Now, I know it’s only sensible for a client to try and negotiate a better price but my reply was: “Why should I drop my price and work for 25% less when I can fill my working week writing for clients who are happy to pay the figure I’ve quoted?”
When it’s OK to discount
Don’t get me wrong, there ARE times when I do discount my rate. In fact, there are three instances:
- When the client is a charity.
- When times are quiet (like last year) and the client says “I’ve got a budget of x, do you want to do it?” If you have no other work on and it’s a case of earning something or nothing, then it’s got to make sense to accept a lower price.
- When I write for a friend, I charge them “mates’ rates”.

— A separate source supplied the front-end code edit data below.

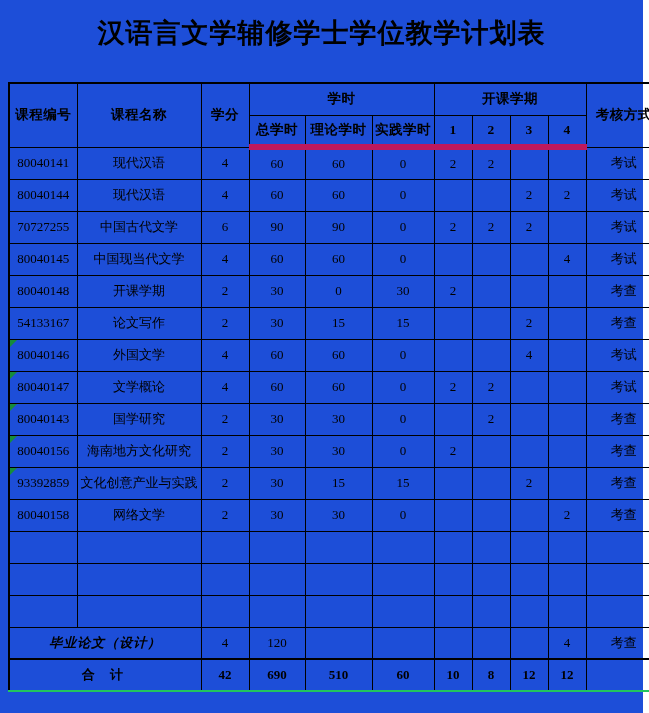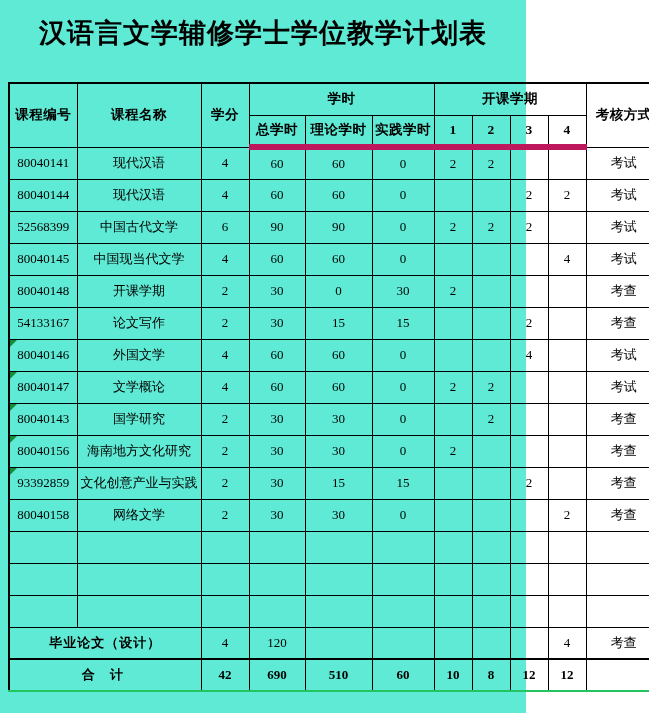--- a/index.html
+++ b/index.html
@@ -15,9 +15,9 @@
   }
   #page {
     position: relative;
-    width: 526px;
+    width: 643px;
     height: 713px;
-    background: #5eead4;
+    background: #1d4ed8;
   }
   .title {
     text-align: center;

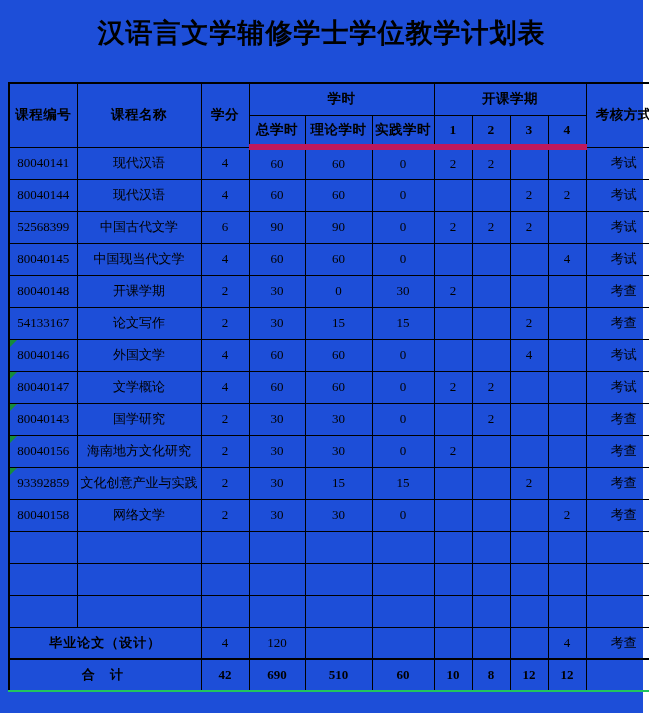--- a/index.html
+++ b/index.html
@@ -188,7 +188,7 @@
             <td class="col-last assess">考试</td>
           </tr>
           <tr class="data-row">
-            <td class="col-first code">52568399</td>
+            <td class="col-first code">70727255</td>
             <td class="name">中国古代文学</td>
             <td class="num">6</td>
             <td class="num">90</td>

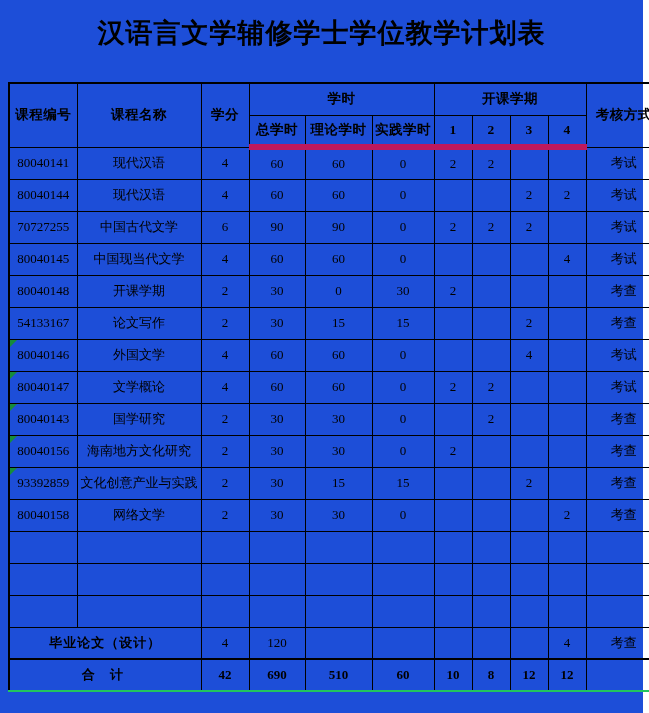--- a/index.html
+++ b/index.html
@@ -85,6 +85,7 @@
   tr.thesis-row td.lbl {
     font-weight: bold;
     letter-spacing: 1px;
+    font-style: italic;
   }
   tr.total-row td.lbl {
     font-weight: bold;

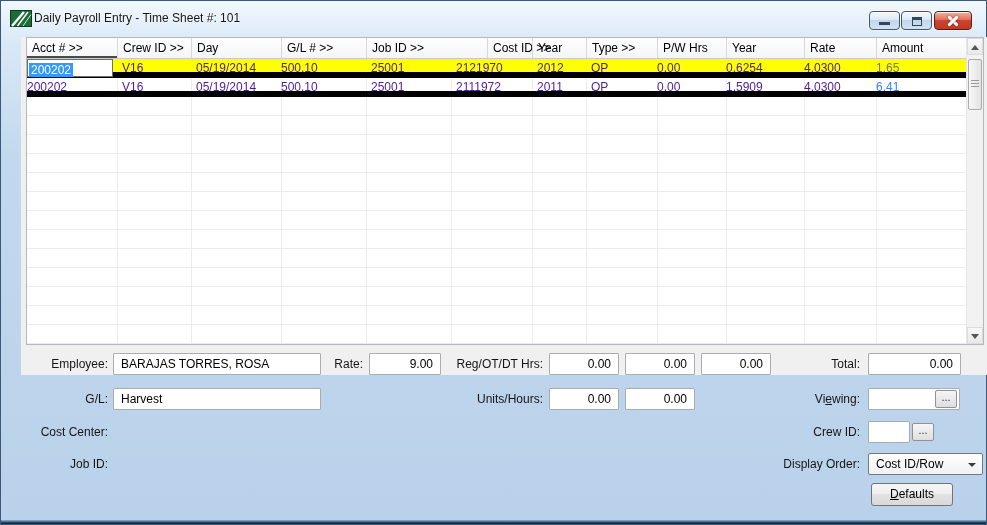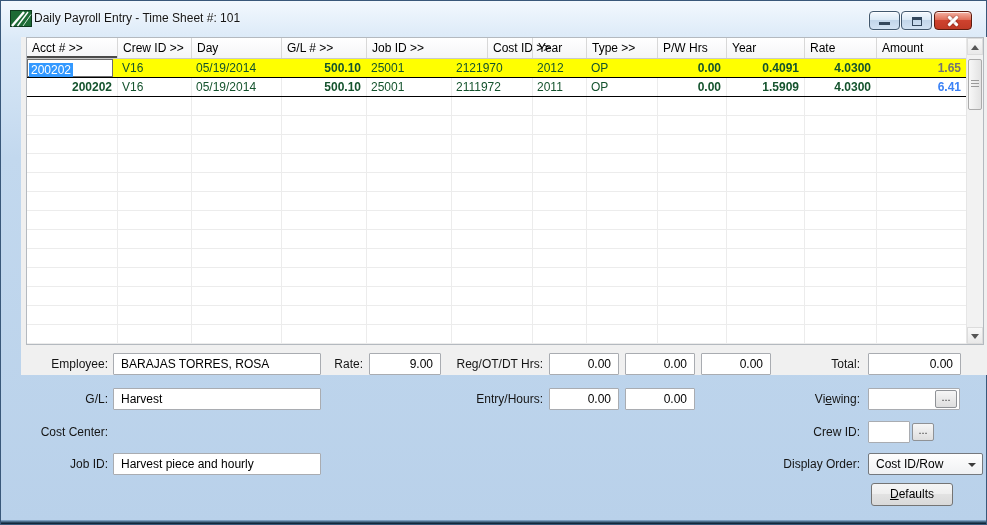--- a/index.html
+++ b/index.html
@@ -35,7 +35,7 @@
   #grid-body{position:absolute;left:0;top:21px;width:939px;height:285px;overflow:hidden;}
   .vline{position:absolute;top:0;bottom:0;width:1px;background:#ececec;}
   .erow{position:absolute;left:0;width:939px;height:19px;border-bottom:1px solid #ececec;box-sizing:border-box;}
-  .grow{position:absolute;left:0;width:939px;height:19px;border-bottom:1px solid #000000;box-sizing:border-box;}
+  .grow{position:absolute;left:0;width:939px;height:19px;border-bottom:6px solid #000000;box-sizing:border-box;}
   .gcell{position:absolute;top:0;height:18px;line-height:18px;font-size:12px;color:#14532d;white-space:nowrap;box-sizing:border-box;overflow:hidden;}
   .al{padding-left:5px;} .ar{text-align:right;padding-right:5px;font-weight:bold;}
   .editor{position:absolute;left:0;top:0;width:86px;height:18px;background:#fff;border:1px solid #6e6e6e;box-sizing:border-box;}

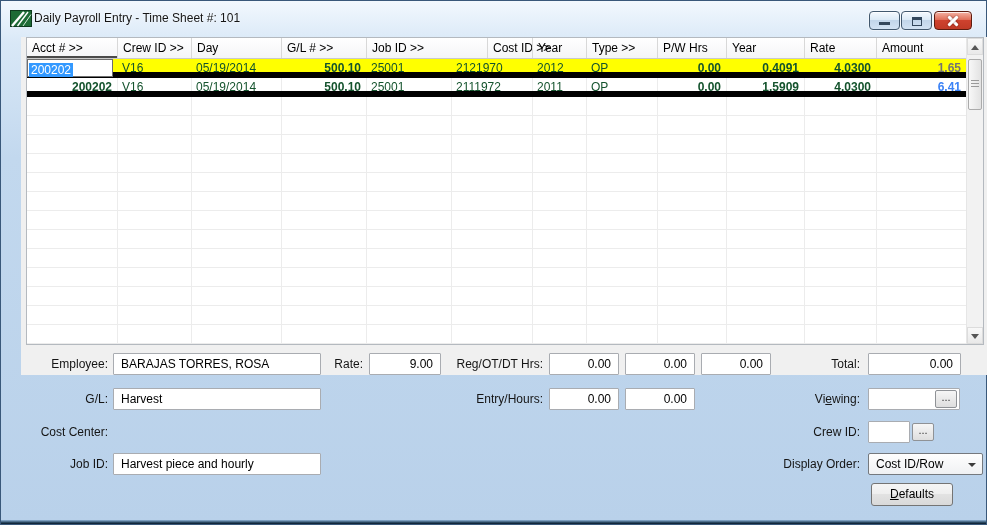--- a/index.html
+++ b/index.html
@@ -36,7 +36,7 @@
   .vline{position:absolute;top:0;bottom:0;width:1px;background:#ececec;}
   .erow{position:absolute;left:0;width:939px;height:19px;border-bottom:1px solid #ececec;box-sizing:border-box;}
   .grow{position:absolute;left:0;width:939px;height:19px;border-bottom:6px solid #000000;box-sizing:border-box;}
-  .gcell{position:absolute;top:0;height:18px;line-height:18px;font-size:12px;color:#14532d;white-space:nowrap;box-sizing:border-box;overflow:hidden;}
+  .gcell{position:absolute;top:0;height:18px;line-height:18px;font-size:12px;color:#4c1d95;white-space:nowrap;box-sizing:border-box;overflow:hidden;}
   .al{padding-left:5px;} .ar{text-align:right;padding-right:5px;font-weight:bold;}
   .editor{position:absolute;left:0;top:0;width:86px;height:18px;background:#fff;border:1px solid #6e6e6e;box-sizing:border-box;}
   .selText{display:inline-block;margin:1px 0 0 1px;padding:0 2px;font-size:12px;line-height:14px;color:#fff;}

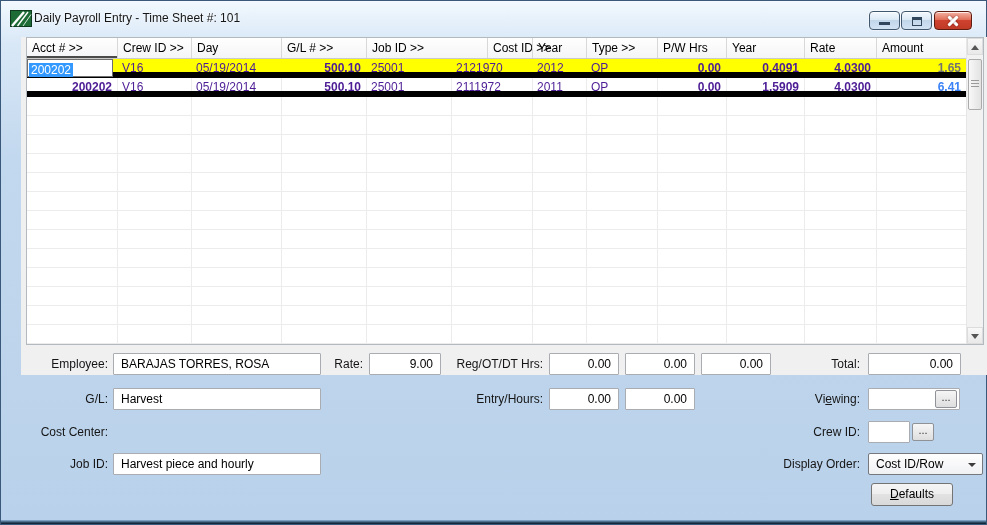--- a/index.html
+++ b/index.html
@@ -37,7 +37,7 @@
   .erow{position:absolute;left:0;width:939px;height:19px;border-bottom:1px solid #ececec;box-sizing:border-box;}
   .grow{position:absolute;left:0;width:939px;height:19px;border-bottom:6px solid #000000;box-sizing:border-box;}
   .gcell{position:absolute;top:0;height:18px;line-height:18px;font-size:12px;color:#4c1d95;white-space:nowrap;box-sizing:border-box;overflow:hidden;}
-  .al{padding-left:5px;} .ar{text-align:right;padding-right:5px;font-weight:bold;}
+  .al{padding-left:5px;} .ar{text-align:left;padding-right:5px;}
   .editor{position:absolute;left:0;top:0;width:86px;height:18px;background:#fff;border:1px solid #6e6e6e;box-sizing:border-box;}
   .selText{display:inline-block;margin:1px 0 0 1px;padding:0 2px;font-size:12px;line-height:14px;color:#fff;}
   

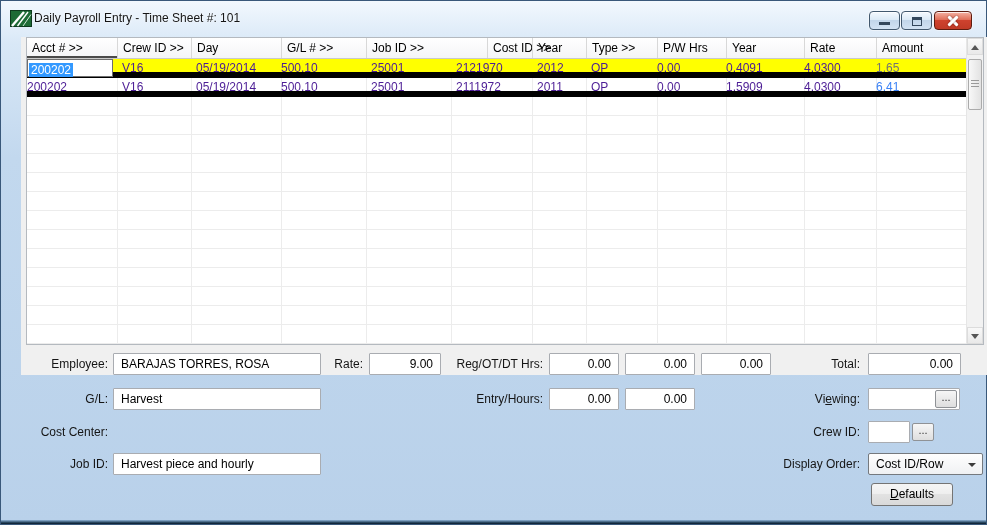--- a/index.html
+++ b/index.html
@@ -141,7 +141,7 @@
             <div class="gcell al" style="left: 505px; width: 54px;">2012</div>
             <div class="gcell al" style="left: 559px; width: 71px;">OP</div>
             <div class="gcell ar" style="left: 630px; width: 69px;">0.00</div>
-            <div class="gcell ar" style="left: 699px; width: 78px;">0.4091</div>
+            <div class="gcell ar" style="left: 699px; width: 78px;">0.6254</div>
             <div class="gcell ar" style="left: 777px; width: 72px;">4.0300</div>
             <div class="gcell ar" style="left: 849px; width: 90px; color: #737373;">1.65</div>
           </div>

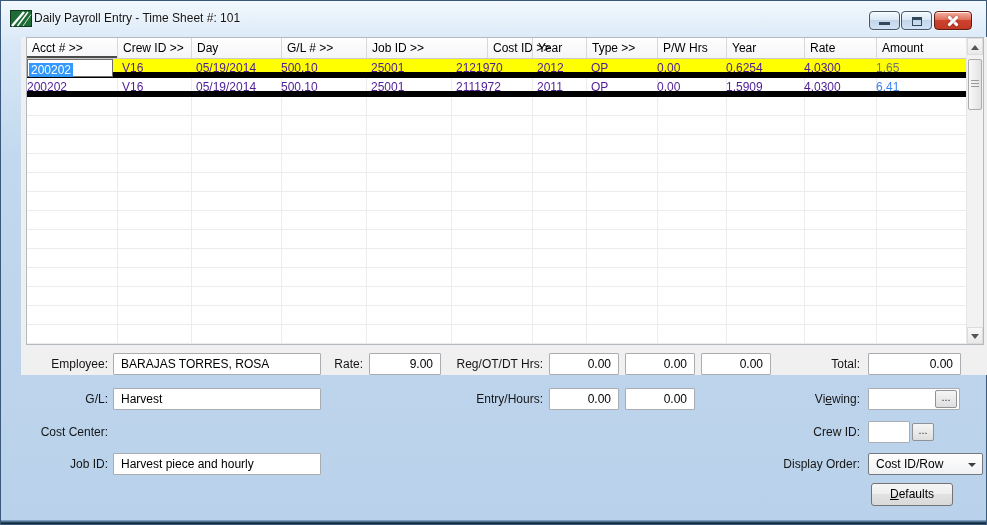--- a/index.html
+++ b/index.html
@@ -186,7 +186,7 @@
 
     <div class="flabel" style="left:0;top:355px;width:87px">G/L:</div>
     <div class="fbox" style="left:92px;top:351px;width:208px">Harvest</div>
-    <div class="flabel" style="left:420px;top:355px;width:102px">Entry/Hours:</div>
+    <div class="flabel" style="left:420px;top:355px;width:102px">Units/Hours:</div>
     <div class="fbox num" style="left:528px;top:351px;width:70px">0.00</div>
     <div class="fbox num" style="left:604px;top:351px;width:70px">0.00</div>
     <div class="flabel" style="left:720px;top:355px;width:119px"><span>Vi</span><u>e</u><span>wing:</span></div>

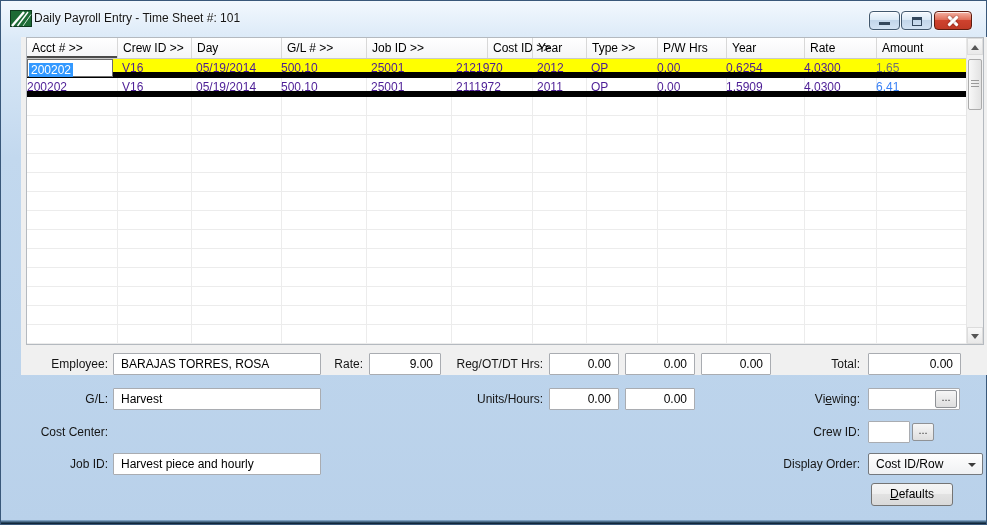--- a/index.html
+++ b/index.html
@@ -199,7 +199,6 @@
     <div class="browse" style="left:891px;top:386px">...</div>
 
     <div class="flabel" style="left:0;top:420px;width:87px">Job ID:</div>
-    <div class="fbox" style="left:92px;top:416px;width:208px">Harvest piece and hourly</div>
     <div class="flabel" style="left:718px;top:420px;width:121px">Display Order:</div>
     <div class="combo" style="left:847px;top:416px;width:115px"><span>Cost ID/Row</span><span class="arr"></span></div>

And, if you’re starting out, there’s also a fourth instance. You might want to accept a lower fee when you’re trying to compile a good portfolio of work. However, there’s a problem with that: you’ll find it really hard to get the lower-paying client to stump up your full fee once you’re an established freelancer.
A quick follow-up to the story about those two websites I turned down: three days’ later, I had five new writing projects of varying sizes land on my desk. So my August timetable is just about filled up already, without my having to work at a discount.
What stories do you have about clients trying to squeeze you on price?